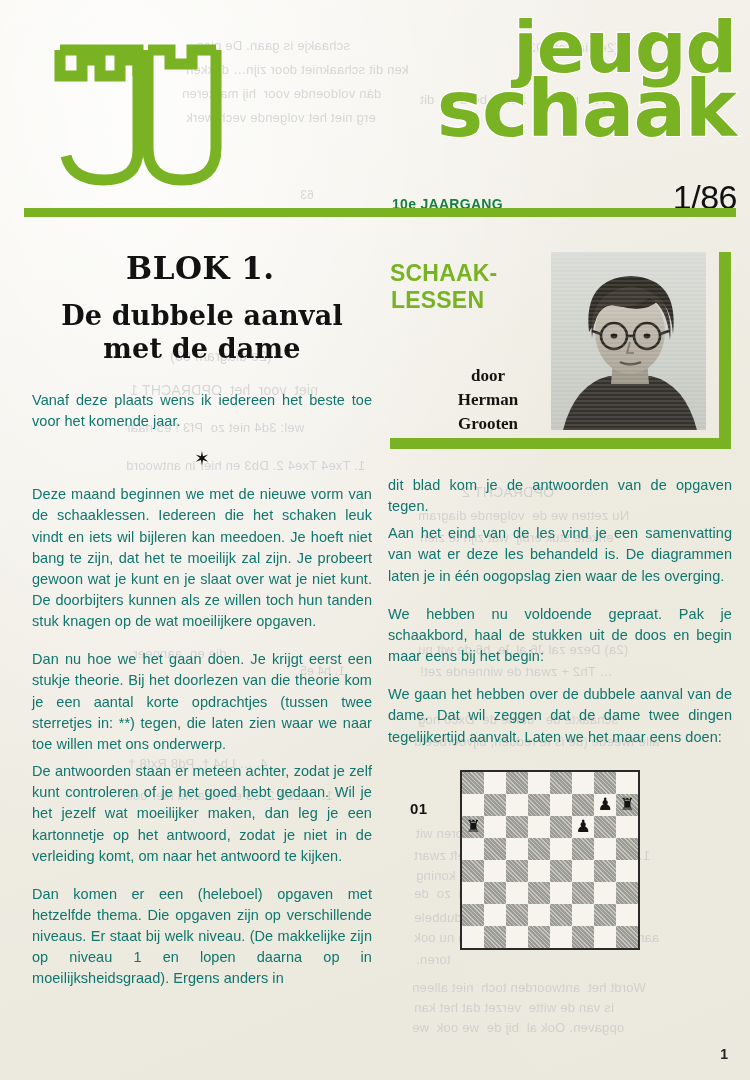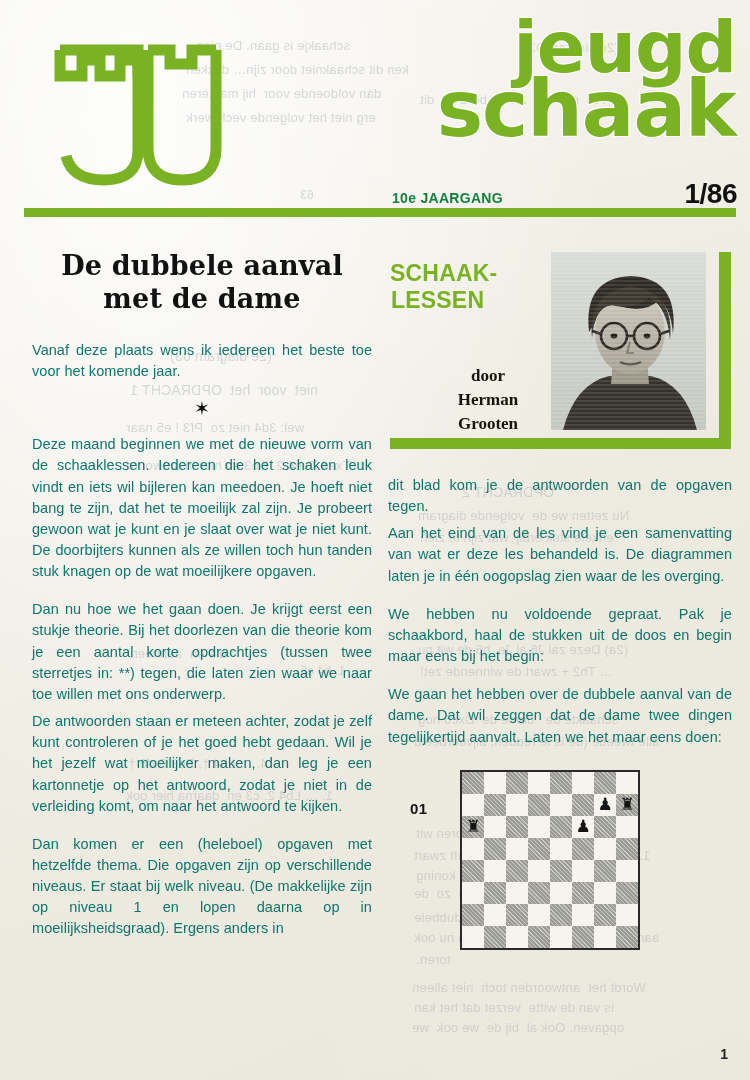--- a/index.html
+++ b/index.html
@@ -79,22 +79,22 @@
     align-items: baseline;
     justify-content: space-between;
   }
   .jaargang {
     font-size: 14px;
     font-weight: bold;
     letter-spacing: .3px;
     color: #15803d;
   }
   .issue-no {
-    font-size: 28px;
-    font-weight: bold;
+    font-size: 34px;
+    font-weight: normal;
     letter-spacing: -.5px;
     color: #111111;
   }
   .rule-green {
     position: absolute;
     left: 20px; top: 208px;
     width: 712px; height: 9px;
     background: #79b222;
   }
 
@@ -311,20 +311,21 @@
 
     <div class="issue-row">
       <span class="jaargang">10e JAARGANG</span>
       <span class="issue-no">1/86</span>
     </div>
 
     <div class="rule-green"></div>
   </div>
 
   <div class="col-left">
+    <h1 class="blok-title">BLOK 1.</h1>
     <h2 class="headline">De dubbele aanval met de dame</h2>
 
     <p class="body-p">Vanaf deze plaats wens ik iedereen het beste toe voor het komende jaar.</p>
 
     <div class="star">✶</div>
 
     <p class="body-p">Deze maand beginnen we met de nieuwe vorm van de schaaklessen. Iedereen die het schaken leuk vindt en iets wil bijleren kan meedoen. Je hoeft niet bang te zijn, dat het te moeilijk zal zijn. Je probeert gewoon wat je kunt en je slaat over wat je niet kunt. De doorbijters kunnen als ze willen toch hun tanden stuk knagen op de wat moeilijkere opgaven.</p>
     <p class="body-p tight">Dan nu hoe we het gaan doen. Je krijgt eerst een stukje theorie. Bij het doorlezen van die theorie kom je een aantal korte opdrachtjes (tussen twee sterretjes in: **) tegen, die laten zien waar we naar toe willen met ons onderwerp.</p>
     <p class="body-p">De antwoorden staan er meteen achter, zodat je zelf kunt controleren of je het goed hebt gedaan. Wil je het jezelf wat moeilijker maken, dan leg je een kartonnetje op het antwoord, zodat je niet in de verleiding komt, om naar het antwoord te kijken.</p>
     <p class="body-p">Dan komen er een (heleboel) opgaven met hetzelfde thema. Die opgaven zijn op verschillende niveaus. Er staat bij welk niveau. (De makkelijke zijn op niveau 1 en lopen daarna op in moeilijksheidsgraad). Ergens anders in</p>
▬▬▬▬▬▬
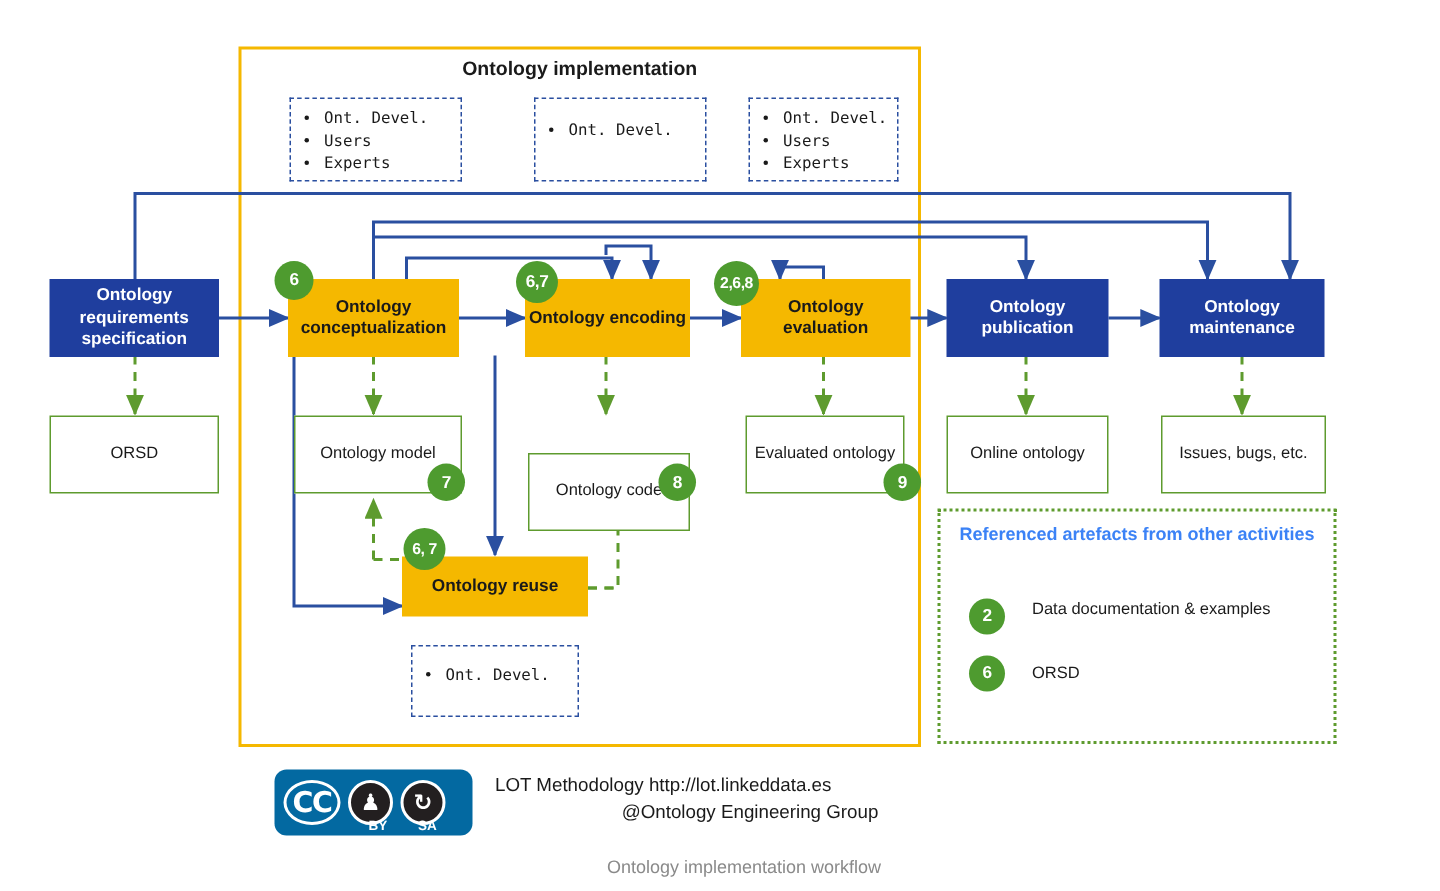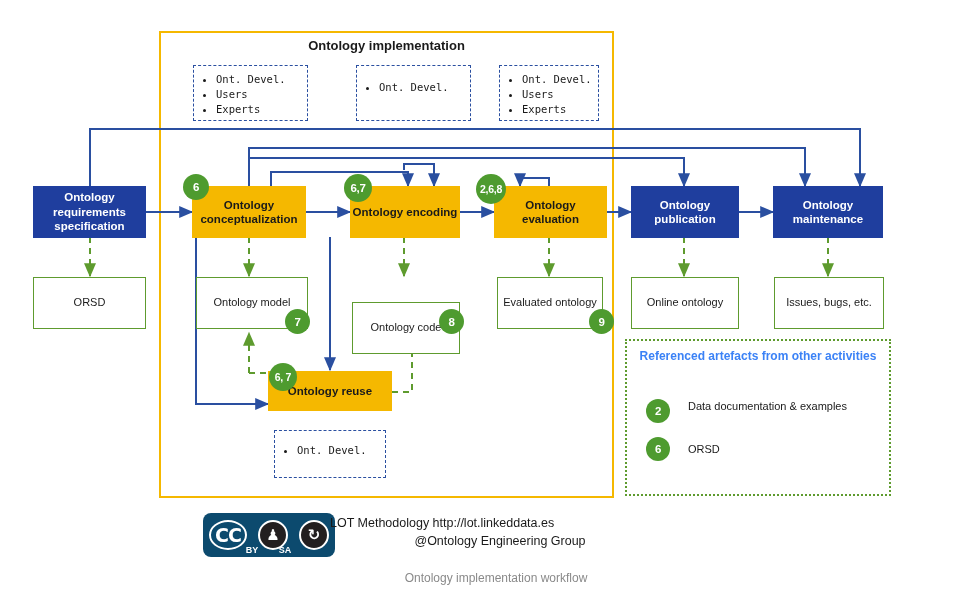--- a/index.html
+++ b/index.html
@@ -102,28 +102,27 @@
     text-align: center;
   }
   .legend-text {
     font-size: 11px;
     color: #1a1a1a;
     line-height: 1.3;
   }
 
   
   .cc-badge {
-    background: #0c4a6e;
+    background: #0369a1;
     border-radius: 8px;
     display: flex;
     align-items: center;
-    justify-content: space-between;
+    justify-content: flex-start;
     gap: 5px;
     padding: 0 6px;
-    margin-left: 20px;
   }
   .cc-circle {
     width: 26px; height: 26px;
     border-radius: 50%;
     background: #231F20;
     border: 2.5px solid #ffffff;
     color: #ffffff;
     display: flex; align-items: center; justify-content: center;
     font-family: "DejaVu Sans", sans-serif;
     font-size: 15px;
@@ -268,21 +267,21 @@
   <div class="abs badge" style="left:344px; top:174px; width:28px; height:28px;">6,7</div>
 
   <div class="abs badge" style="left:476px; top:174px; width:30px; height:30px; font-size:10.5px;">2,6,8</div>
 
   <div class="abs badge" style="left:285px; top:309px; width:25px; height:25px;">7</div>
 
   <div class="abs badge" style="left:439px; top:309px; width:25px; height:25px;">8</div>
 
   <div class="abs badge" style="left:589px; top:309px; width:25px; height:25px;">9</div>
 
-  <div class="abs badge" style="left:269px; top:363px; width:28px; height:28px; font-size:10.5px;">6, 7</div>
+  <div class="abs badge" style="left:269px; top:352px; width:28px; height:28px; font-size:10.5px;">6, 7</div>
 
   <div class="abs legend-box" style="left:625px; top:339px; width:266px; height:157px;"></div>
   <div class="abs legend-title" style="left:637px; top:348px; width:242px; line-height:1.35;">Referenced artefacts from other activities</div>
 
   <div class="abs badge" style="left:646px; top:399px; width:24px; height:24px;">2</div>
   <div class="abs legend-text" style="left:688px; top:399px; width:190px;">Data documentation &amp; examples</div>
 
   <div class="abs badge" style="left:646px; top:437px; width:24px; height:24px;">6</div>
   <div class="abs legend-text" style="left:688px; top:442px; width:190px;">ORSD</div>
▬▬▬▬▬▬
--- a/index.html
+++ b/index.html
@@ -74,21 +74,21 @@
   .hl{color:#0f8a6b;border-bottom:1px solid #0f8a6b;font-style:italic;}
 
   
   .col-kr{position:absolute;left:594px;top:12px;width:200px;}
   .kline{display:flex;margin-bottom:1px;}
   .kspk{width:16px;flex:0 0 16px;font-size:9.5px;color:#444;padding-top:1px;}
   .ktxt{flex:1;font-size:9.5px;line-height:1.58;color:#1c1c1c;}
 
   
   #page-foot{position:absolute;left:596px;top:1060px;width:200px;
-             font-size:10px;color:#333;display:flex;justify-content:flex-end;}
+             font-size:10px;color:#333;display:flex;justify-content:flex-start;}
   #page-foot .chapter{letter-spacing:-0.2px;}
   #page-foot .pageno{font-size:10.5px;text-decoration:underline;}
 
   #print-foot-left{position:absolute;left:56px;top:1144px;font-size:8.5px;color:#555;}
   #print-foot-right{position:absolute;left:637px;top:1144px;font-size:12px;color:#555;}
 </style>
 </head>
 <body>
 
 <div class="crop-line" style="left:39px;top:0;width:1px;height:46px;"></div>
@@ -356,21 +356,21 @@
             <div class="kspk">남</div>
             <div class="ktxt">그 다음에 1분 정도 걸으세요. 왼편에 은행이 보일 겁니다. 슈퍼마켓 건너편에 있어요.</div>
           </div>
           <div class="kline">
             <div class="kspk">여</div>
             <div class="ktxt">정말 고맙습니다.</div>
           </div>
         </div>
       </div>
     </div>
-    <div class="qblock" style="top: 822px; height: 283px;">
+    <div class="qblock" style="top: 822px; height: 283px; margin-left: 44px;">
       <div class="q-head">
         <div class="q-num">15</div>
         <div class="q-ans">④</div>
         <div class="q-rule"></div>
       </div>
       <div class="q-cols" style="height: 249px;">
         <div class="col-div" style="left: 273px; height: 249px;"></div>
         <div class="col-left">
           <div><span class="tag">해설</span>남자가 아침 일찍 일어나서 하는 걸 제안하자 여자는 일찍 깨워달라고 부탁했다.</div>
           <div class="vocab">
▬▬▬▬▬▬
PROBLEM DESCRIPTION
The stretch of entries above that starts with the line containing "border-radius: 8px;" and goes on through the line containing "-268,21 +267,21 @@" is to be transcribed exactly, and no other line is to be transcribed.

TASK RESULT
     border-radius: 8px;
     display: flex;
     align-items: center;
-    justify-content: space-between;
+    justify-content: flex-start;
     gap: 5px;
     padding: 0 6px;
-    margin-left: 20px;
   }
   .cc-circle {
     width: 26px; height: 26px;
     border-radius: 50%;
     background: #231F20;
     border: 2.5px solid #ffffff;
     color: #ffffff;
     display: flex; align-items: center; justify-content: center;
     font-family: "DejaVu Sans", sans-serif;
     font-size: 15px;
@@ -268,21 +267,21 @@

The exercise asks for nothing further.